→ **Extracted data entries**
·····

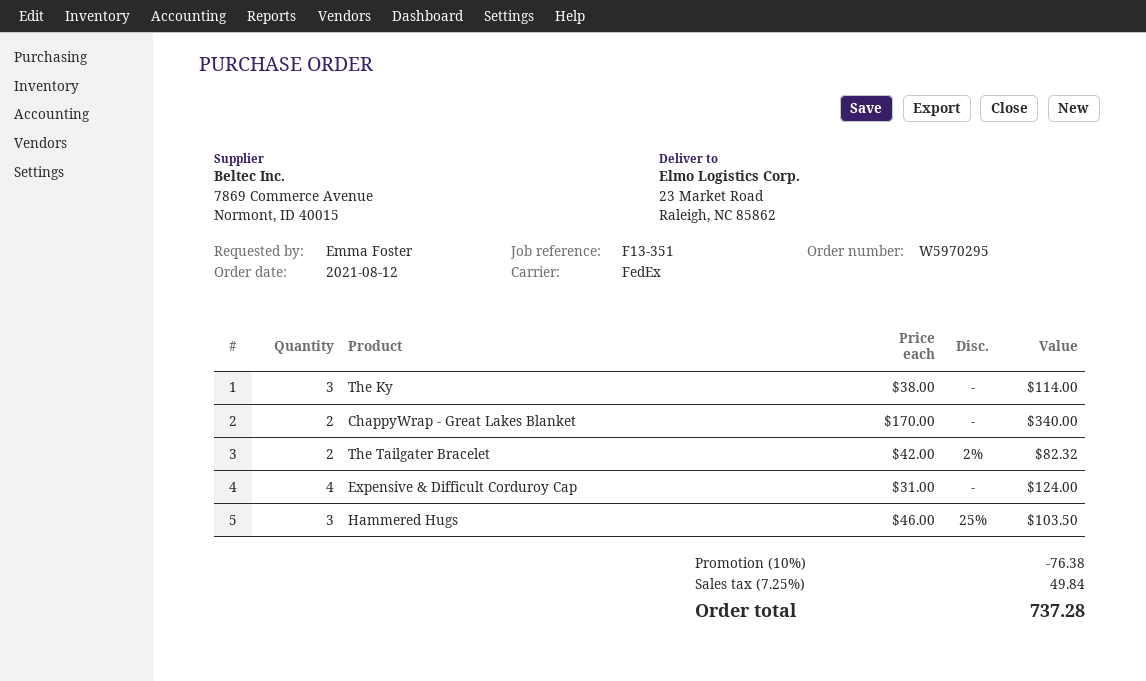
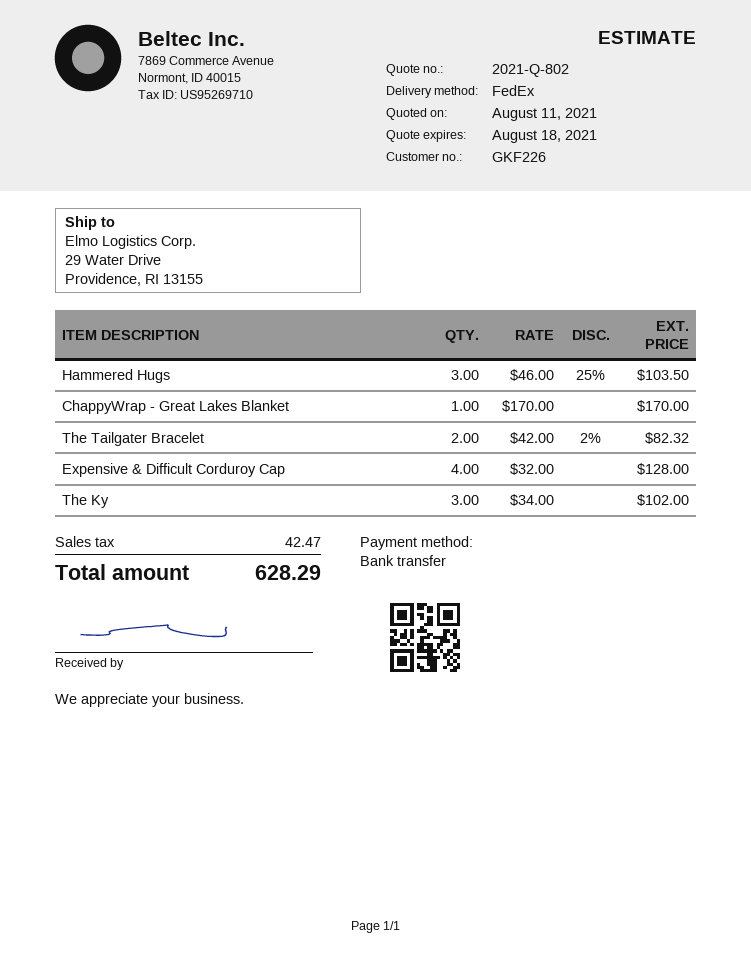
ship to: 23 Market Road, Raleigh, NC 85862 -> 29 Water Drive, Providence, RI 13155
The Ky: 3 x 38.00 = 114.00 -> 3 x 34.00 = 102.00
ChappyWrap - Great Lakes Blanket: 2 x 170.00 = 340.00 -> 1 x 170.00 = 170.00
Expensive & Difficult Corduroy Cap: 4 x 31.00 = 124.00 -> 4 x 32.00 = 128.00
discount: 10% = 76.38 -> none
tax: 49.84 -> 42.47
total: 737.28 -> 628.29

·····

→ **Goal of the exercise**
Would you transcribe each of the entries exactly, skipping the pictures?

→ **Written answer**
ship to: 23 Market Road, Raleigh, NC 85862 -> 29 Water Drive, Providence, RI 13155
The Ky: 3 x 38.00 = 114.00 -> 3 x 34.00 = 102.00
ChappyWrap - Great Lakes Blanket: 2 x 170.00 = 340.00 -> 1 x 170.00 = 170.00
Expensive & Difficult Corduroy Cap: 4 x 31.00 = 124.00 -> 4 x 32.00 = 128.00
discount: 10% = 76.38 -> none
tax: 49.84 -> 42.47
total: 737.28 -> 628.29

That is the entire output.